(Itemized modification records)

=-=-=

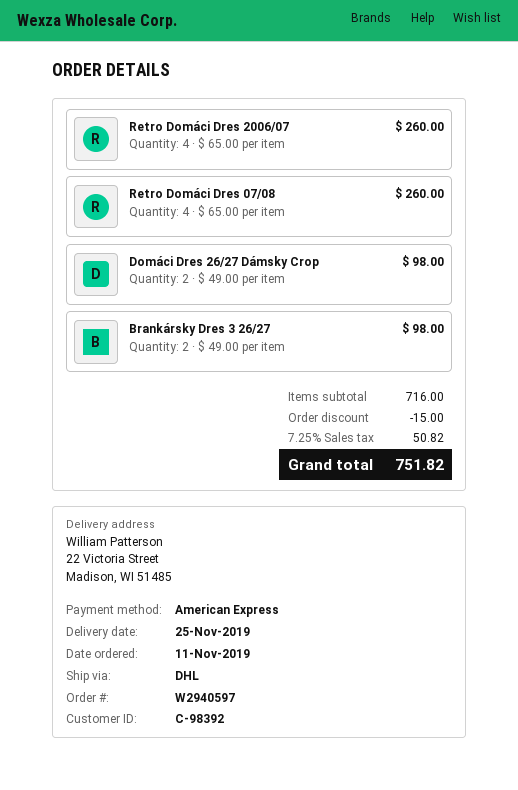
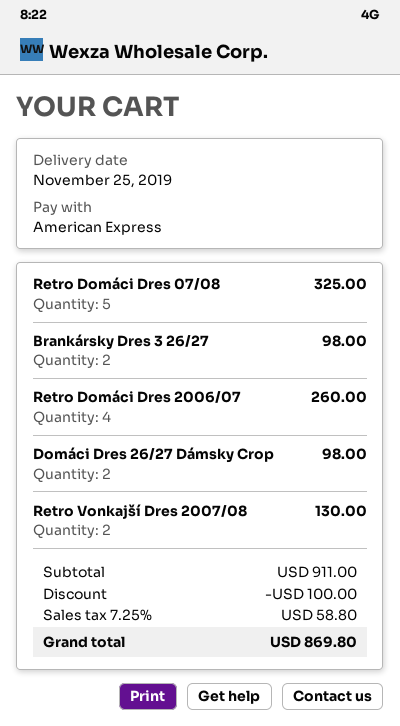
Retro Domáci Dres 07/08: 4 for 260.00 -> 5 for 325.00
Retro Vonkajší Dres 2007/08: none -> 2 for 130.00
subtotal: 716.00 -> 911.00
discount: 15.00 -> 100.00
tax: 7.25% = 50.82 -> 7.25% = 58.80
total: 751.82 -> 869.80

=-=-=

» Exercise
Each line above has to be returned exactly. Drop the pictures.

» Answer area
Retro Domáci Dres 07/08: 4 for 260.00 -> 5 for 325.00
Retro Vonkajší Dres 2007/08: none -> 2 for 130.00
subtotal: 716.00 -> 911.00
discount: 15.00 -> 100.00
tax: 7.25% = 50.82 -> 7.25% = 58.80
total: 751.82 -> 869.80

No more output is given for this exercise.